Fear And Bloating In Los Angeles – Roger Waters’ Pig-Stravaganza At Staples Center

Ever since I first read Bukowski’s review of the 1975 Stones show at The Forum, I’ve wanted to write a review in the same vein, something that so perfectly encapsulates the irrelevance of the whole thing, in the face of the mass adulation of what’s being presented to the audience. I’ve not done so, because I’ve always felt you should say something nice, or say nothing at all, but after witnessing last night’s show at Staples, I changed my mind.

Anyone who’s familiar with Pink Floyd’s canon of work knows that to really get into their music, you had to be on something, and maybe that’s my first problem;  I went to the show completely straight. I’m pretty sure I was in the minority last night. If you’re a massive Pink Floyd fan and you can’t be objective, you probably shouldn’t read any further.

I’ll start with what the promoter emailed to all ticket holders:  THE SHOW STARTS PROMPTLY AT 8PM, THERE IS NO OPENING ACT!!!  Wow, that’s pretty firm. There must be some serious presentation going on at this show, and I don’t want to miss the beginning.  So get there before showtime we did. Ten minutes before the big curtain, we were in our seats. Waiting, anticipating.  
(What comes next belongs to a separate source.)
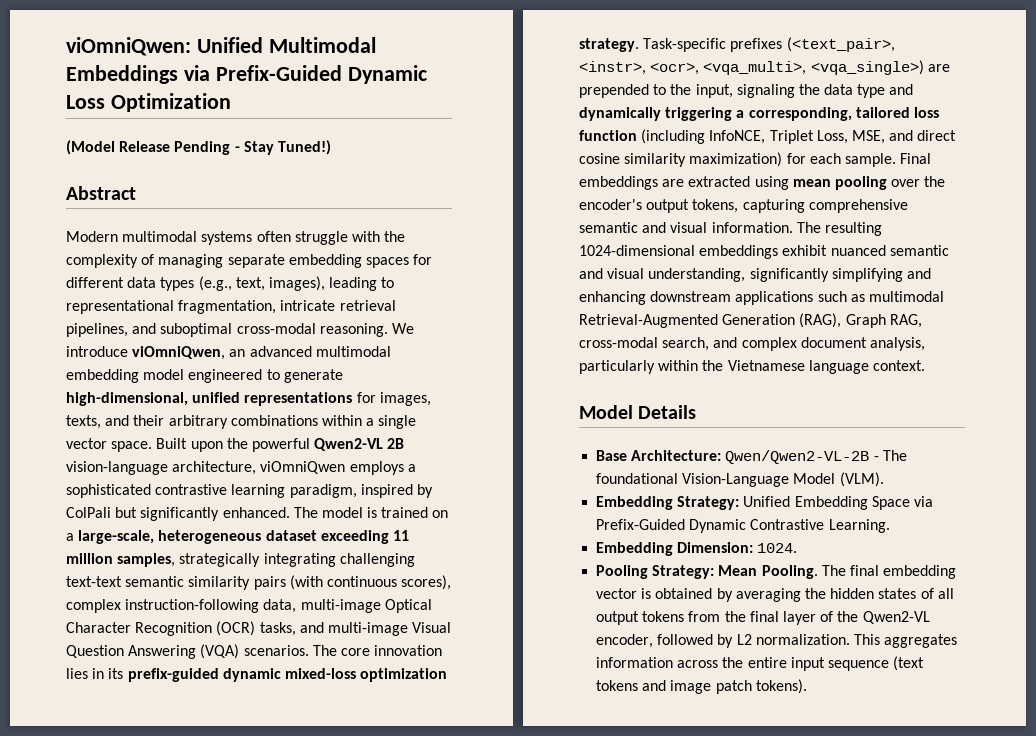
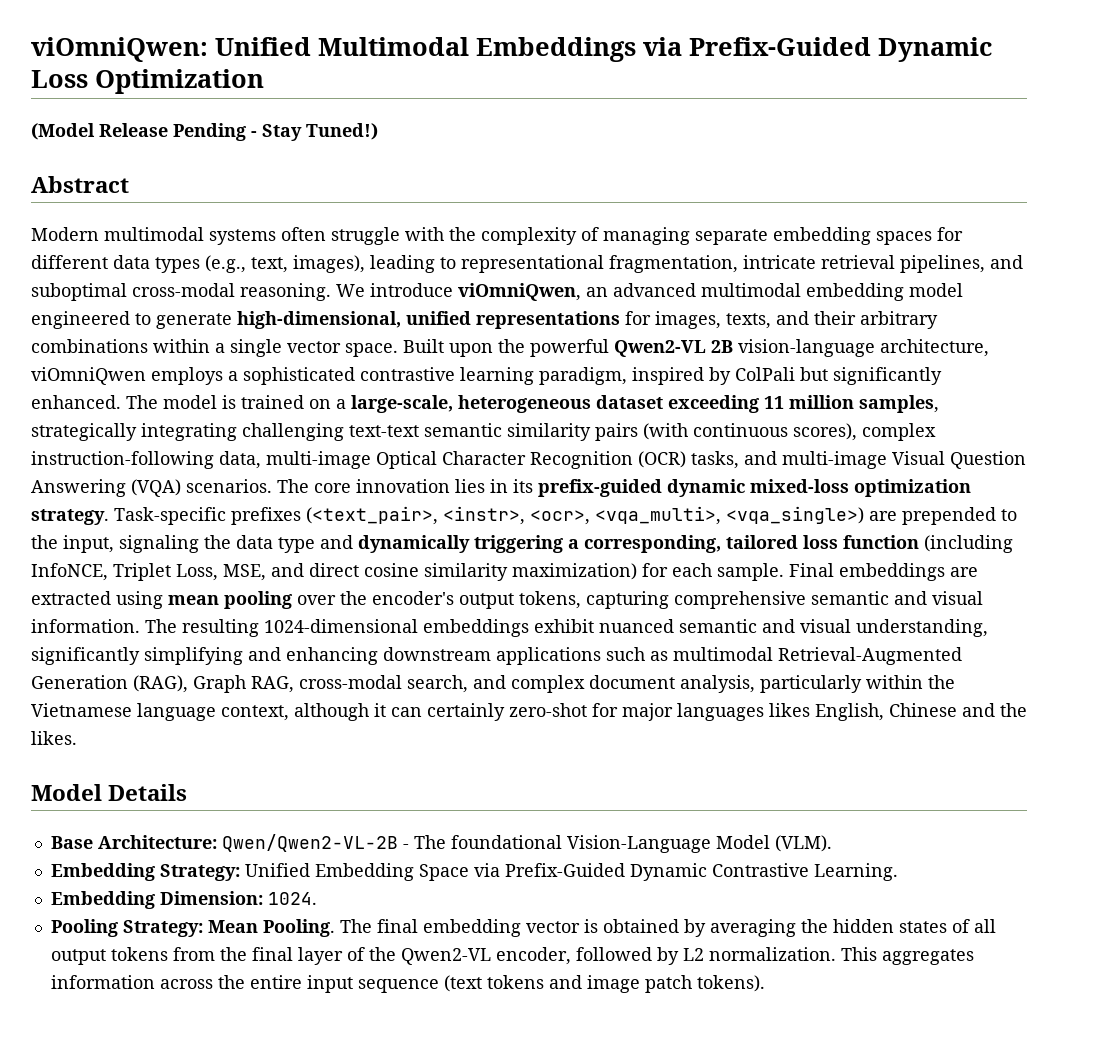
- The resulting 1024-dimensional embeddings exhibit nuanced semantic and visual understanding, significantly simplifying and enhancing downstream applications such as multimodal Retrieval-Augmented Generation (RAG), Graph RAG, cross-modal search, and complex document analysis, particularly within the Vietnamese language context.
+ The resulting 1024-dimensional embeddings exhibit nuanced semantic and visual understanding, significantly simplifying and enhancing downstream applications such as multimodal Retrieval-Augmented Generation (RAG), Graph RAG, cross-modal search, and complex document analysis, particularly within the Vietnamese language context, although it can certainly zero-shot for major languages likes English, Chinese and the likes.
Promptly at eight PM, a video started. It was the back of Roger, faced away from us, sitting on the beach while seagulls could be heard. For twenty minutes.  This was why they wanted everyone in their seats by 8:00?  I guess I missed the memo because the place was half-empty at eight while we sat and stared at the video screen marvelling at how Waters sat and contemplated the sand.

Around 8:20 the band took the stage, with very little flourish, walking out and launching into “Speak To Me“, and continuing with the hits from Dark Side and Wish You Were Here.  It was after three or four songs that I decided that the band sounded completely flat with a complete lack of tonality, and the show was starting to bore me.  Well, there’s always the visuals, right?  Not so much.  For the most part, they ran the same videos we all watched with awe back in the 1970’s when that kind of thing was so impressive. Now, it just seems old and tired.  I’m not complaining that they played all the hits, but it didn’t sound live, it sounded like Pink Floyd karaoke. In my book, a live show should sound live, with some jamming, stretching out the song, improvising.  There was absolutely none of that last night. And then there’s Waters himself. He has to be the coldest performer ever, not acknowledging his audience, not speaking to them, and for the most part just glaring at them.

During “Another Brick In The Wall“, the stage was filled with the requisite kids chanting “we don’t need no education”, and I thought even that was lackluster. When I watched the Sandy Benefit and they did this, the kids had some life and some moves to them. Last night even the kids seemed tired and bored with the whole thing.  They looked and danced like they would rather be at a Taylor Swift show.

During another of the deep meaningful songs, a table was brought onto the stage and a couple of the backup singers and Roger sat down, donned pig masks, and had a nice little dinner with champagne flutes. Shortly after their meal, Waters got up, pranced around the stage, raised his hands over his head in triumph with the pig mask in one hand, and the champagne glass in the other.  Every time he hoisted that glass, the crowd roared in approval.  Roger seemed very impressed with the fact that he had just drank an entire glass of champagne, and the audience went right along with him. I had a five-dollar bottle of water, but nobody was cheering me.  The horror…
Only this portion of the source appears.